Who said this in September 2005?
The apparent froth in housing markets may have spilled over into mortgage markets. The dramatic increase in the prevalence of interest-only loans, as well as the introduction of other, more-exotic forms of adjustable-rate mortgages, are developments that bear close scrutiny. To be sure, these financing vehicles have their appropriate uses. But to the extent that some households may be employing these instruments to purchase a home that would otherwise be unaffordable, their use is adding to the pressures in the marketplace.

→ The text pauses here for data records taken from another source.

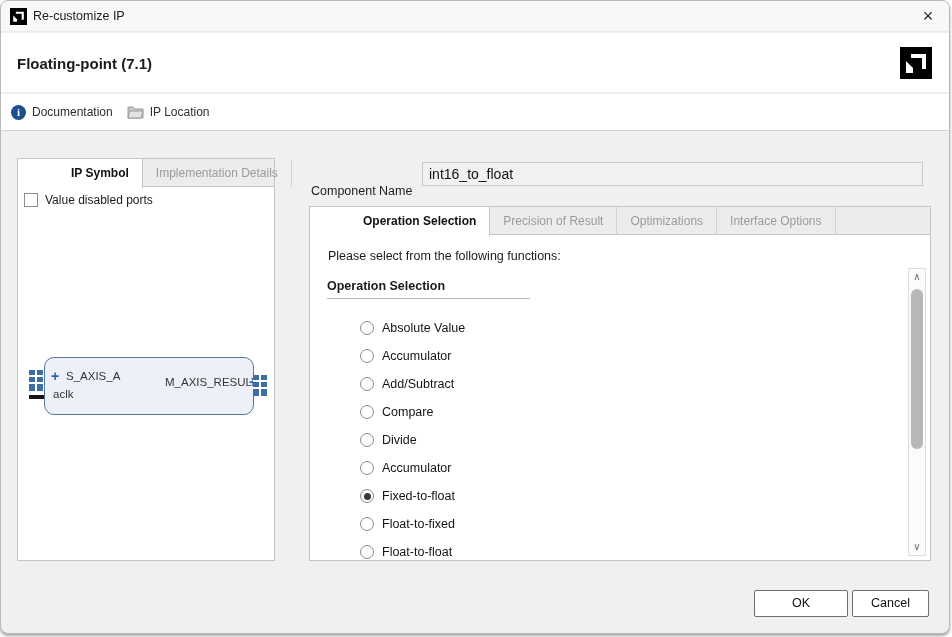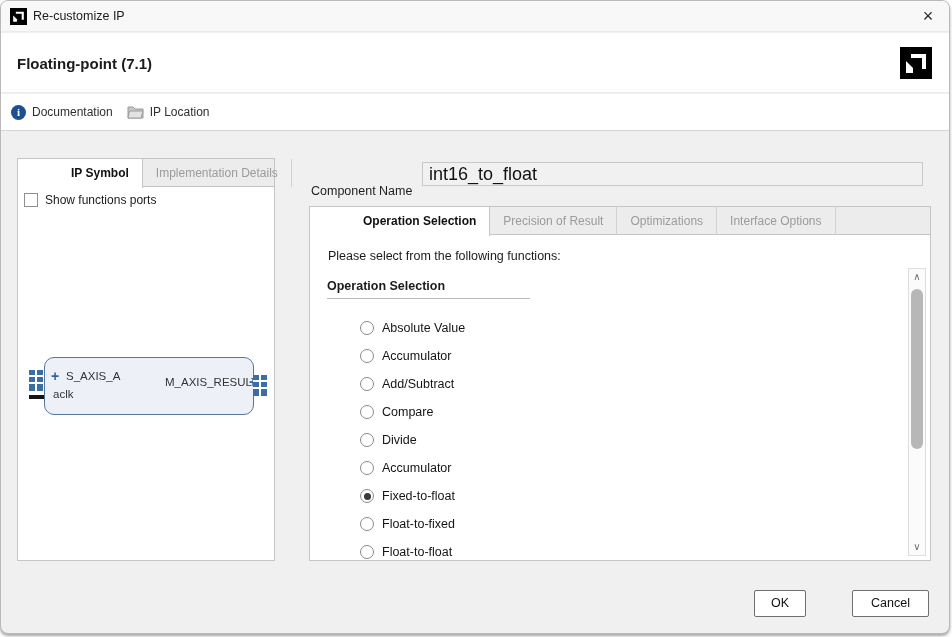"int16_to_float" .comp-input { font-size: 18px -> 14px }
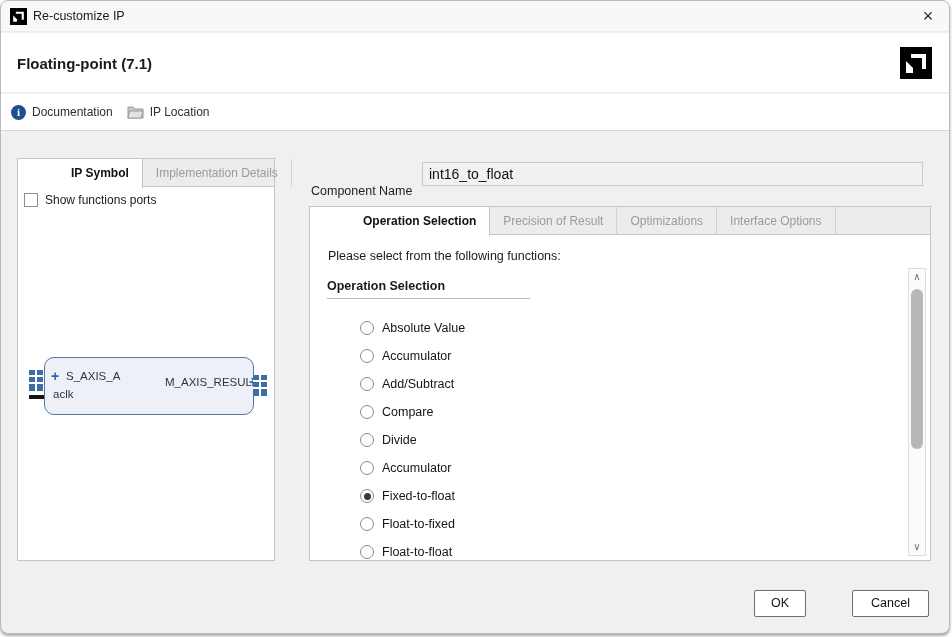"Show functions ports" span { text: Show functions -> Value disabled }
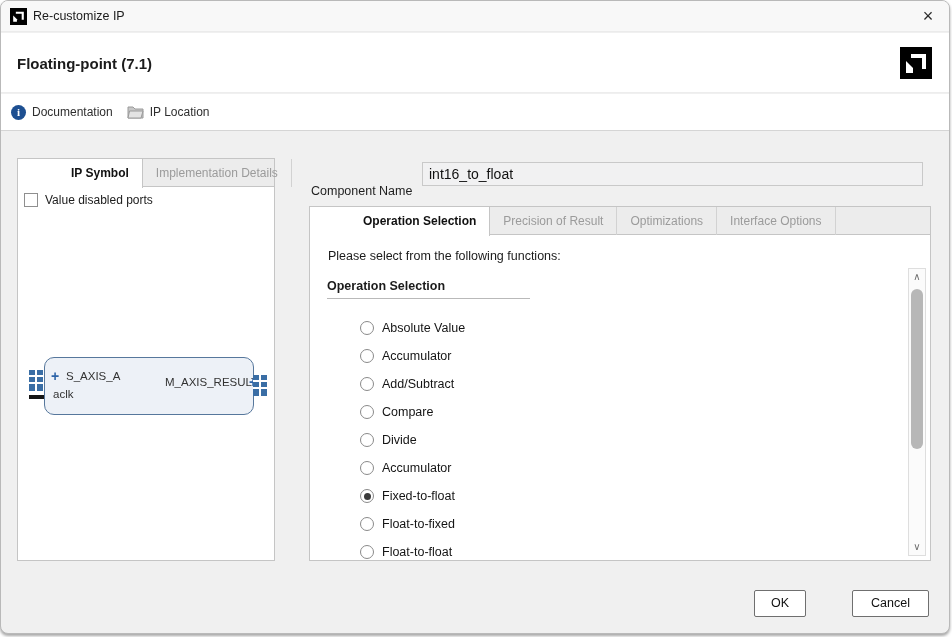"OK" .btn-ok { width: 52px -> 94px }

Over the past few years, a great deal of attention has focused on the growing range of loan choices available to mortgage borrowers. The menu, as you know, now features a long list of novel mortgage products, not only interest-only mortgages but also mortgages with forty-year amortization schedules and option ARMs, which allow for a limited amount of negative amortization. These products could be cause for some concern both because they expose borrowers to more interest-rate and house-price risk than the standard thirty-year, fixed-rate mortgage and because they are seen as vehicles that enable marginally qualified, highly leveraged borrowers to purchase homes at inflated prices. In the event of widespread cooling in house prices, these borrowers, and the institutions that service them, could be exposed to significant losses.
Stumped? It was superforecaster Alan Greenspan, speaking to the American Bankers Association.
In the ensuing paragraphs, though, Greenspan explained that loan-to-value ratios weren’t all that high, so everything would probably work out okay. Oh well.